Most summarizers lock you into one model behind one hosted API. This tool's organizing idea is the opposite: the backend is a swappable slot. Point it at a local coding CLI you already run — Claude Code, Codex, Gemini — or at a hosted API provider like OpenAI, Google, or xAI, and the same content pipeline feeds whichever you pick.
What Sets It Apart
- Backend-agnostic by design: eight local CLI backends and a comparable roster of hosted API providers — OpenAI, Anthropic, Google, xAI, OpenRouter, OpenAI-compatible local endpoints — are all first-class, so switching models is a config change rather than a rewrite.
- Handles far more than text: YouTube and podcast RSS feeds plus audio and video transcription via Whisper. Web pages go through a direct fetch-and-extract pipeline first, falling back to Firecrawl (
--firecrawl auto) only when a page is blocked or too thin; PDFs and other files are inlined into the model prompt, so quality depends on the provider (Google is most reliable here). - Video slides extraction is the standout: it captures screenshots, runs OCR, and emits timestamped cards, turning a long talk into a skimmable deck instead of a wall of transcript.

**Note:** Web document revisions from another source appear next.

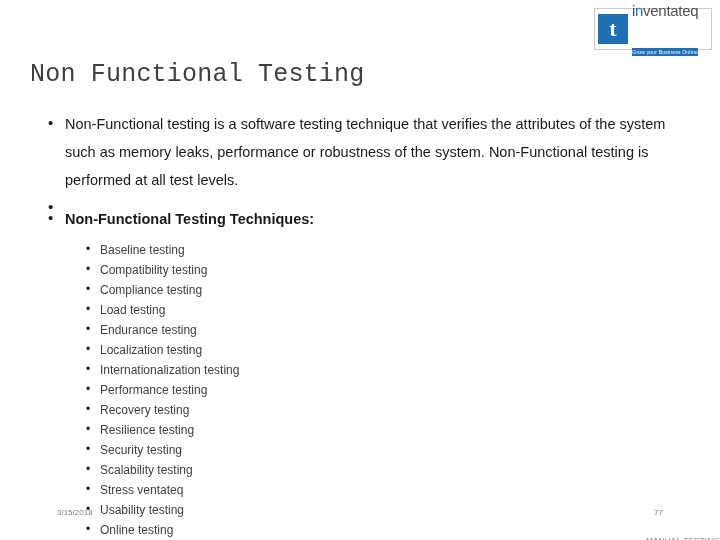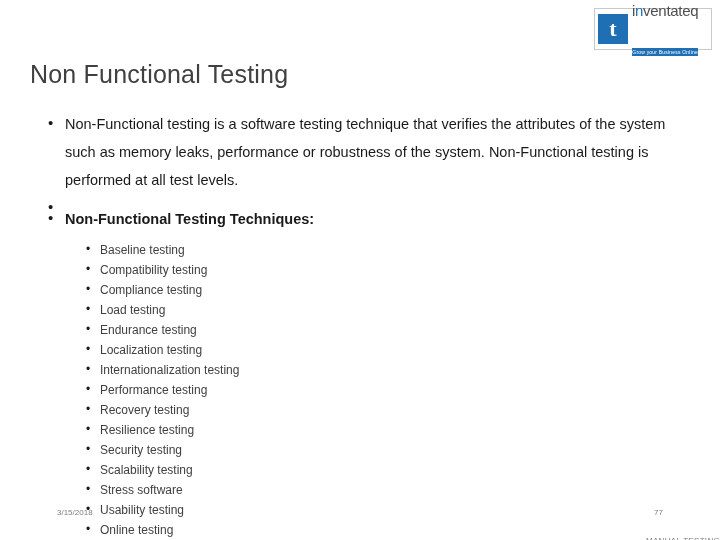--- a/index.html
+++ b/index.html
@@ -75,21 +75,21 @@
     letter-spacing: 0.2px;
   }
 
   
   .slide-title {
     position: absolute;
     top: 60px;
     left: 30px;
     font-size: 25px;
     color: #404040;
-    font-family: Liberation Sans, sans-serif;
+    font-family: Liberation Mono, monospace;
     font-weight: normal;
     letter-spacing: 0.2px;
     white-space: nowrap;
   }
 
   
   .body-area {
     position: absolute;
     top: 110px;
     left: 46px;
@@ -209,21 +209,21 @@
     <li><span>Compliance testing</span></li>
     <li><span>Load testing</span></li>
     <li><span>Endurance testing</span></li>
     <li><span>Localization testing</span></li>
     <li><span>Internationalization testing</span></li>
     <li><span>Performance testing</span></li>
     <li><span>Recovery testing</span></li>
     <li><span>Resilience testing</span></li>
     <li><span>Security testing</span></li>
     <li><span>Scalability testing</span></li>
-    <li><span>Stress software</span></li>
+    <li><span>Stress ventateq</span></li>
     <li><span>Usability testing</span></li>
     <li><span>Online testing</span></li>
   </ul>
 </div>
 
 <div class="footer">
   <div class="f-date">3/15/2018</div>
   <div class="f-center">MANUAL TESTING</div>
   <div class="f-page">77</div>
 </div>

- Two front ends share one core: a Chrome side panel / Firefox sidebar with streaming chat and history, plus a CLI for scripted or batch runs.
Who It's For
Great fit if you want summarization that plugs into model access you already have — a coding-CLI subscription or an API key — or if you routinely digest video and audio, not just articles. The browser extension's Direct mode runs on Gemini Nano with no key for quick web summaries, but the full pipeline is a different story: rich media needs FFmpeg and Whisper installed, and CLI backends need their binaries authenticated, so look elsewhere if you want everything to work with zero local setup.